* TASK TO COMPLETE
Among the lines below, copy each one in which "STABILO" appears.

* INPUT DATA
+-------+
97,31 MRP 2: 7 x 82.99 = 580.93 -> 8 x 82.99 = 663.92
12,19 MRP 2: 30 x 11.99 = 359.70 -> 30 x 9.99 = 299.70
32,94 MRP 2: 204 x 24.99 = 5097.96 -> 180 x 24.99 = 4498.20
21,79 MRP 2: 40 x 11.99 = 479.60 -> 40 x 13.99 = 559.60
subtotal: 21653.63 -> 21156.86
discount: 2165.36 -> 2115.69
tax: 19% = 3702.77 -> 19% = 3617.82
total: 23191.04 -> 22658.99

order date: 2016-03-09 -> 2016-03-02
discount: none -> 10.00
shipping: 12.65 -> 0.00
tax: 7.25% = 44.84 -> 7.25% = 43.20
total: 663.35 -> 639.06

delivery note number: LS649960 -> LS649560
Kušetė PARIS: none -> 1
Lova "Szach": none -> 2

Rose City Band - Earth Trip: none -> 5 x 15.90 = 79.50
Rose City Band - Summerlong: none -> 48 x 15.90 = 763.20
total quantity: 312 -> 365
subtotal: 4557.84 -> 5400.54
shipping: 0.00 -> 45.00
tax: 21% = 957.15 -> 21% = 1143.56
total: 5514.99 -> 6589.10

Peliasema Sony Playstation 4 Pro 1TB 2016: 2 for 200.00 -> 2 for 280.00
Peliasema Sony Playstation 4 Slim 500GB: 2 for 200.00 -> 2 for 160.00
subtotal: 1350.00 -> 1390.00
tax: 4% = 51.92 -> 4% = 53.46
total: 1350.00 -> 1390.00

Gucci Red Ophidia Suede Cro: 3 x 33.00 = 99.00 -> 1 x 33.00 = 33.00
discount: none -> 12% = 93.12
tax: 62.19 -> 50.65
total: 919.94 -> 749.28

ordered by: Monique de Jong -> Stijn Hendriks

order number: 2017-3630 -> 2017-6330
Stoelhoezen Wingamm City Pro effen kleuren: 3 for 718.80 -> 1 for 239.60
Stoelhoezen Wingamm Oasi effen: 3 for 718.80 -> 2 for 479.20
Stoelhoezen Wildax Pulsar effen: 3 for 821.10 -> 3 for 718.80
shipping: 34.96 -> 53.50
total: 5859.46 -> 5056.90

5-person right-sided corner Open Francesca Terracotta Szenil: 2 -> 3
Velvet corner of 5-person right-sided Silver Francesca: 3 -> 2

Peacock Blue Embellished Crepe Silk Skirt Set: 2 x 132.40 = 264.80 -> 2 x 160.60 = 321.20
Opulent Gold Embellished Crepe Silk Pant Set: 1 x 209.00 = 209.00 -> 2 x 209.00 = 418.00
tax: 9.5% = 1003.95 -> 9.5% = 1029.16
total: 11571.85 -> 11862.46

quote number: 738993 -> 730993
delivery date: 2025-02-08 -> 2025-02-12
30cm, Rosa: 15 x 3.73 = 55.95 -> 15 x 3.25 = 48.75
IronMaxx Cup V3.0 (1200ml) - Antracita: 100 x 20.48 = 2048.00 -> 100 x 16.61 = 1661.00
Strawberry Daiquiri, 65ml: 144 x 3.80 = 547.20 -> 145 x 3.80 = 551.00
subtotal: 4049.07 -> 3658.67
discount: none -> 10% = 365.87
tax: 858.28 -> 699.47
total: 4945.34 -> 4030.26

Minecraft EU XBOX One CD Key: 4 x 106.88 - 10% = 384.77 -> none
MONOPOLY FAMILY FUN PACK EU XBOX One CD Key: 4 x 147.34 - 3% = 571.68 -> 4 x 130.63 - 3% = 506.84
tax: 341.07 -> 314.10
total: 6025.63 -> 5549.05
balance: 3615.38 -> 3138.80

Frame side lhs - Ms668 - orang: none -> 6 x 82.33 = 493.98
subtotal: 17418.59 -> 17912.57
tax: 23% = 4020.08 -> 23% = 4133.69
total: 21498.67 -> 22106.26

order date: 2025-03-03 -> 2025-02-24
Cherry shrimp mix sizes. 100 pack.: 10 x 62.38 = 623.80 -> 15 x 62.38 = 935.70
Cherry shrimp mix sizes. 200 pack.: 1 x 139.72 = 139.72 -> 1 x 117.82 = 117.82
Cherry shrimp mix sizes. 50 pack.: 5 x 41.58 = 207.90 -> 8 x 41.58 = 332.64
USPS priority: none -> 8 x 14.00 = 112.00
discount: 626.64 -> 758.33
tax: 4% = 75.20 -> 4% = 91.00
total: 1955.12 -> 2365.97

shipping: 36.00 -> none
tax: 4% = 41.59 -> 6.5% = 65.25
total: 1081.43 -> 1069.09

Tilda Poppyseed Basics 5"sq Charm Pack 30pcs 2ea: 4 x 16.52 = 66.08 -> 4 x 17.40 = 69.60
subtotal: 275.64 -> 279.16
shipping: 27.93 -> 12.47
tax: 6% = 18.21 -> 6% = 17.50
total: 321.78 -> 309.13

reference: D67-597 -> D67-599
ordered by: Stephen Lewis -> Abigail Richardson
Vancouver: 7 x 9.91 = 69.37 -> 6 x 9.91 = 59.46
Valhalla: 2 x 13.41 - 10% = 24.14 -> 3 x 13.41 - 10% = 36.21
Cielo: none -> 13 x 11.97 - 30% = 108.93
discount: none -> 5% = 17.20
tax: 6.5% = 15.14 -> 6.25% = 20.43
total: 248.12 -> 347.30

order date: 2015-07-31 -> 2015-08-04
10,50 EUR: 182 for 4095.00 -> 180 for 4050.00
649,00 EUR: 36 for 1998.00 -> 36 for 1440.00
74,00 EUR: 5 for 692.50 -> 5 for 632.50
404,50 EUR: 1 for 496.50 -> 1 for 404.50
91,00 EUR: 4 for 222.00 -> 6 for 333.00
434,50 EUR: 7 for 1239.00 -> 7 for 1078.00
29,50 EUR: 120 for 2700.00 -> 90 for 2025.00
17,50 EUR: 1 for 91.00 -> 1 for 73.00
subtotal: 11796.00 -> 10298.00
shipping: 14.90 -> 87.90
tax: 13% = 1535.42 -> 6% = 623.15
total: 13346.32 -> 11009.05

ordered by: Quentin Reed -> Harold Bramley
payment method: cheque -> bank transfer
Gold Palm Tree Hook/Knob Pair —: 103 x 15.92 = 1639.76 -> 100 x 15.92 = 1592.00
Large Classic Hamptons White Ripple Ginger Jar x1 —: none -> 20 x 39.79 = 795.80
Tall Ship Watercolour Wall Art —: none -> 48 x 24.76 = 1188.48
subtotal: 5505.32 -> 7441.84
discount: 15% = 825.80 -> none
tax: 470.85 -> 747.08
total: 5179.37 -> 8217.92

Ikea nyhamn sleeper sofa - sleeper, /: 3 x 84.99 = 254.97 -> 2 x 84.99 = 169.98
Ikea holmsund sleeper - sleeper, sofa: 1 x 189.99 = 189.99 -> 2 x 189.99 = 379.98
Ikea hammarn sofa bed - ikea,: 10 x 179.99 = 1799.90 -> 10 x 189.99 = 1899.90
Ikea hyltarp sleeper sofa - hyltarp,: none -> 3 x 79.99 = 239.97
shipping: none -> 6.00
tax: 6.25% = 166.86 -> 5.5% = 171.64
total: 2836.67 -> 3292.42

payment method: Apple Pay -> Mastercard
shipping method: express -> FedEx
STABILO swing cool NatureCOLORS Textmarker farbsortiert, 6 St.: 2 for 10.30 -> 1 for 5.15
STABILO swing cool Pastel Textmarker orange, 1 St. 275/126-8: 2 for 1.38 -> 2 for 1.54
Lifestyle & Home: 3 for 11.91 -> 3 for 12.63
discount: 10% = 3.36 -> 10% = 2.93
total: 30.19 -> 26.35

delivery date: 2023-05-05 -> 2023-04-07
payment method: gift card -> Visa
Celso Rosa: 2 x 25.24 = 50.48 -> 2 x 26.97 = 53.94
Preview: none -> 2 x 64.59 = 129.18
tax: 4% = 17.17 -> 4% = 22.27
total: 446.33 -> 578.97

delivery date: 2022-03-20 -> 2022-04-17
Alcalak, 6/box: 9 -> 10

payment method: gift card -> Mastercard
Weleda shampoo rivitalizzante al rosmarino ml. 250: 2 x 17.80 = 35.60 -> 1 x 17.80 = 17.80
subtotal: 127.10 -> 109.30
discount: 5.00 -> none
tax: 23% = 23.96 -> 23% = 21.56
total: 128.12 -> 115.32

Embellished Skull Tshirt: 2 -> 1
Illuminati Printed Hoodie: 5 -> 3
+-------+
* RESULT OF THIS TASK
STABILO swing cool NatureCOLORS Textmarker farbsortiert, 6 St.: 2 for 10.30 -> 1 for 5.15
STABILO swing cool Pastel Textmarker orange, 1 St. 275/126-8: 2 for 1.38 -> 2 for 1.54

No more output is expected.